*WHAT TO DO:* Restate each record word for word, omitting whatever pictures it holds.
━━━━━ DATASET ENTRIES
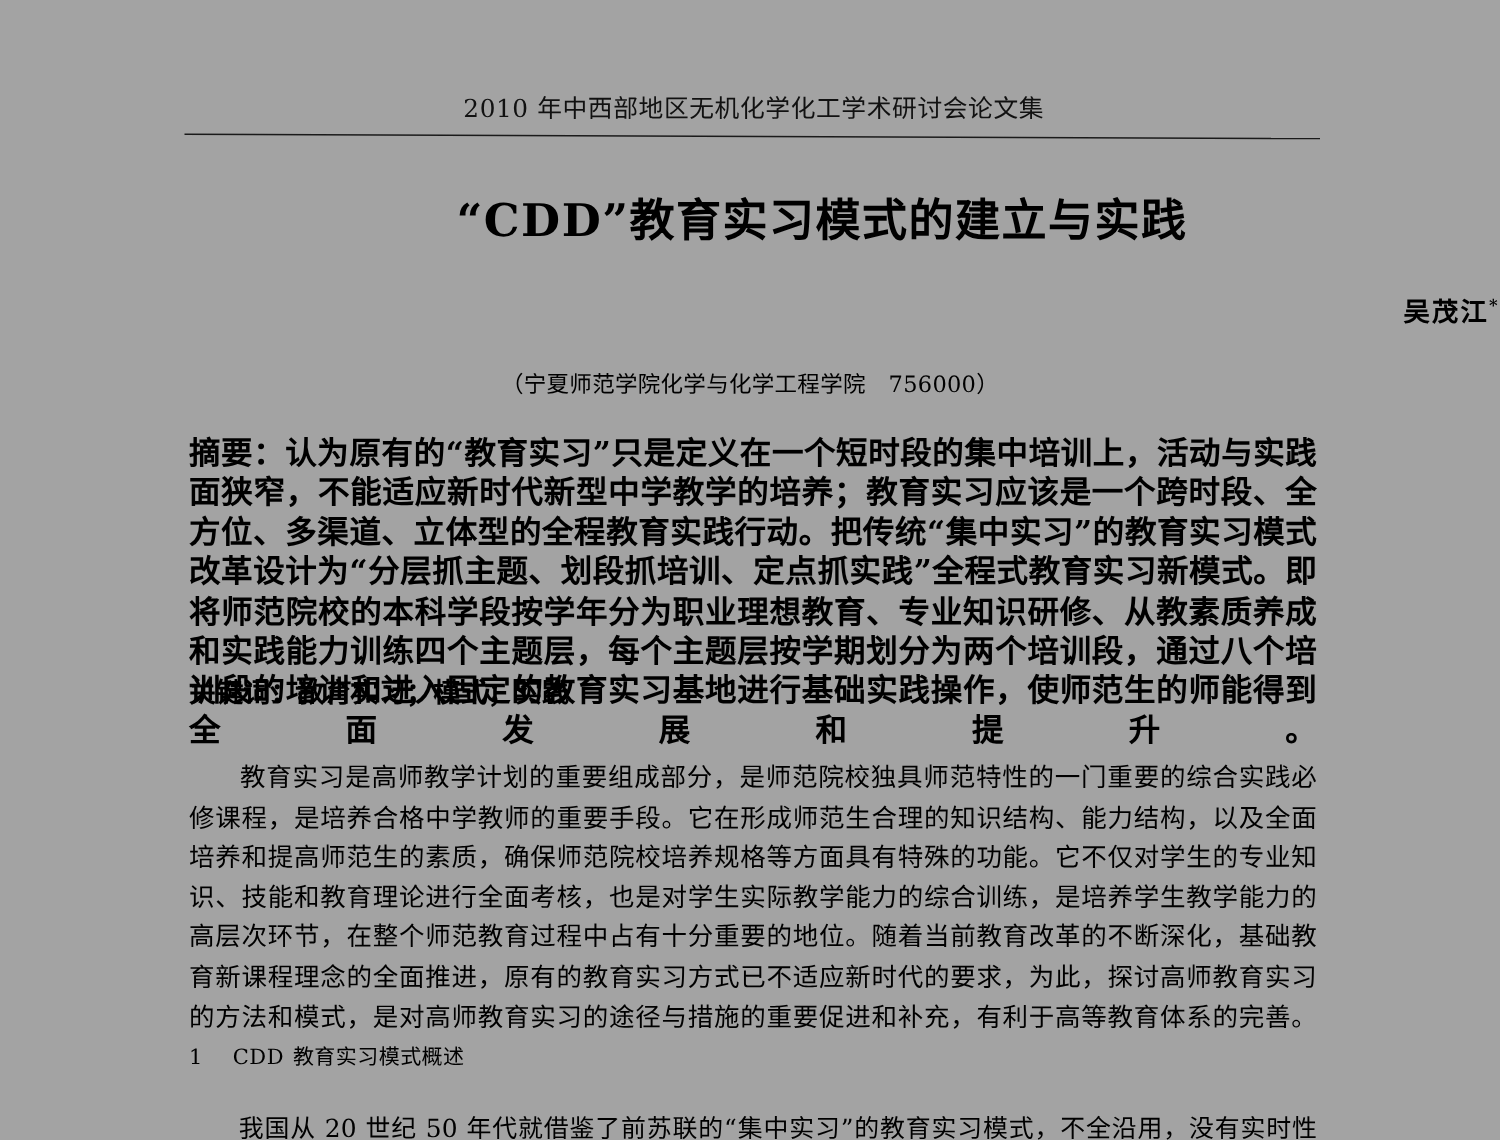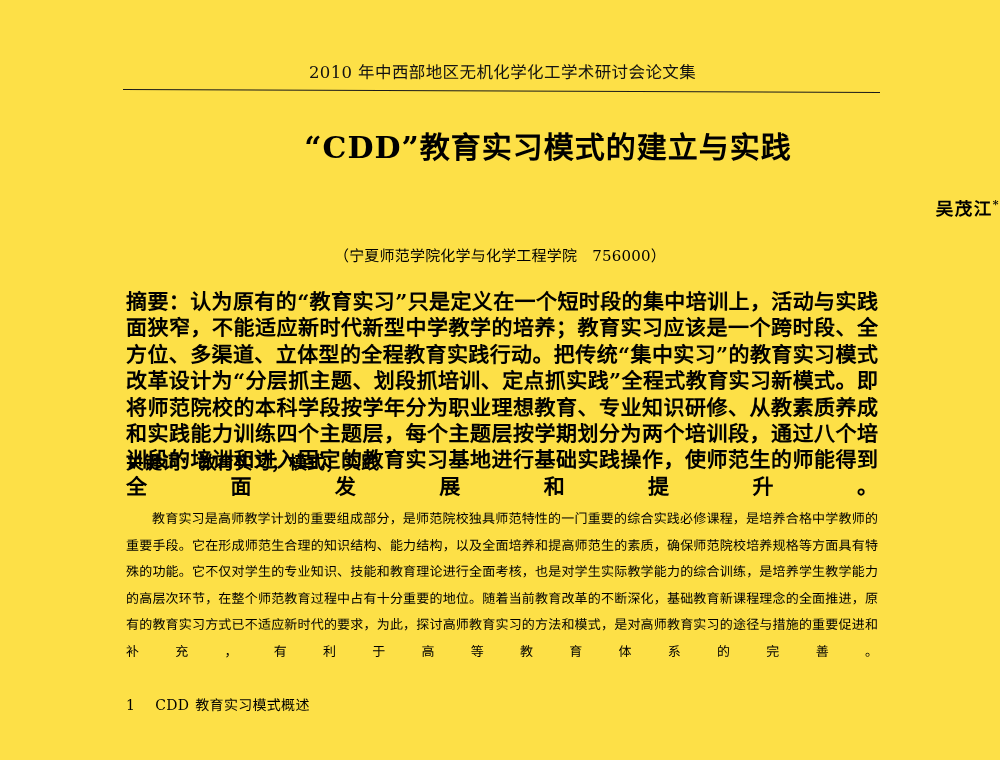--- a/index.html
+++ b/index.html
@@ -14,21 +14,21 @@
     overflow: hidden;
     font-family: "DejaVu Serif", "Liberation Serif", serif;
     color: #000000;
     -webkit-font-smoothing: none;
   }
 
   .page {
     position: relative;
     width: 1000px;
     height: 760px;
-    background: #fde047;
+    background: #a3a3a3;
     overflow: hidden;
   }
 
   
   .header {
     position: absolute;
     left: 125px;
     top: 62px;
     width: 755px;
     height: 34px;
@@ -123,21 +123,21 @@
     line-height: 26px;
     letter-spacing: 0.1px;
   }
 
   
   .body-para {
     position: absolute;
     left: 126px;
     top: 506px;
     width: 752px;
-    font-size: 13px;
+    font-size: 17px;
     line-height: 26.6px;
     text-align: justify;
     text-align-last: justify;
     text-indent: 2em;
     letter-spacing: 0.1px;
   }
 
   .section-heading {
     position: absolute;
     left: 126px;
@@ -197,14 +197,15 @@
   <div class="keywords">
     <span>关键词：</span><span>教育实习；模式；实践</span>
   </div>
 
   <div class="body-para">教育实习是高师教学计划的重要组成部分，是师范院校独具师范特性的一门重要的综合实践必修课程，是培养合格中学教师的重要手段。它在形成师范生合理的知识结构、能力结构，以及全面培养和提高师范生的素质，确保师范院校培养规格等方面具有特殊的功能。它不仅对学生的专业知识、技能和教育理论进行全面考核，也是对学生实际教学能力的综合训练，是培养学生教学能力的高层次环节，在整个师范教育过程中占有十分重要的地位。随着当前教育改革的不断深化，基础教育新课程理念的全面推进，原有的教育实习方式已不适应新时代的要求，为此，探讨高师教育实习的方法和模式，是对高师教育实习的途径与措施的重要促进和补充，有利于高等教育体系的完善。</div>
 
   <div class="section-heading">
     <span class="num">1</span><span class="tag">CDD</span><span>教育实习模式概述</span>
   </div>
 
+  <div class="body-para-clipped">我国从 20 世纪 50 年代就借鉴了前苏联的“集中实习”的教育实习模式，不全沿用，没有实时性</div>
 
 </div>
 
 </body></html>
━━━━━━━━━━
*EXERCISE OUTPUT:*
--- a/index.html
+++ b/index.html
@@ -14,21 +14,21 @@
     overflow: hidden;
     font-family: "DejaVu Serif", "Liberation Serif", serif;
     color: #000000;
     -webkit-font-smoothing: none;
   }
 
   .page {
     position: relative;
     width: 1000px;
     height: 760px;
-    background: #fde047;
+    background: #a3a3a3;
     overflow: hidden;
   }
 
   
   .header {
     position: absolute;
     left: 125px;
     top: 62px;
     width: 755px;
     height: 34px;
@@ -123,21 +123,21 @@
     line-height: 26px;
     letter-spacing: 0.1px;
   }
 
   
   .body-para {
     position: absolute;
     left: 126px;
     top: 506px;
     width: 752px;
-    font-size: 13px;
+    font-size: 17px;
     line-height: 26.6px;
     text-align: justify;
     text-align-last: justify;
     text-indent: 2em;
     letter-spacing: 0.1px;
   }
 
   .section-heading {
     position: absolute;
     left: 126px;
@@ -197,14 +197,15 @@
   <div class="keywords">
     <span>关键词：</span><span>教育实习；模式；实践</span>
   </div>
 
   <div class="body-para">教育实习是高师教学计划的重要组成部分，是师范院校独具师范特性的一门重要的综合实践必修课程，是培养合格中学教师的重要手段。它在形成师范生合理的知识结构、能力结构，以及全面培养和提高师范生的素质，确保师范院校培养规格等方面具有特殊的功能。它不仅对学生的专业知识、技能和教育理论进行全面考核，也是对学生实际教学能力的综合训练，是培养学生教学能力的高层次环节，在整个师范教育过程中占有十分重要的地位。随着当前教育改革的不断深化，基础教育新课程理念的全面推进，原有的教育实习方式已不适应新时代的要求，为此，探讨高师教育实习的方法和模式，是对高师教育实习的途径与措施的重要促进和补充，有利于高等教育体系的完善。</div>
 
   <div class="section-heading">
     <span class="num">1</span><span class="tag">CDD</span><span>教育实习模式概述</span>
   </div>
 
+  <div class="body-para-clipped">我国从 20 世纪 50 年代就借鉴了前苏联的“集中实习”的教育实习模式，不全沿用，没有实时性</div>
 
 </div>
 
 </body></html>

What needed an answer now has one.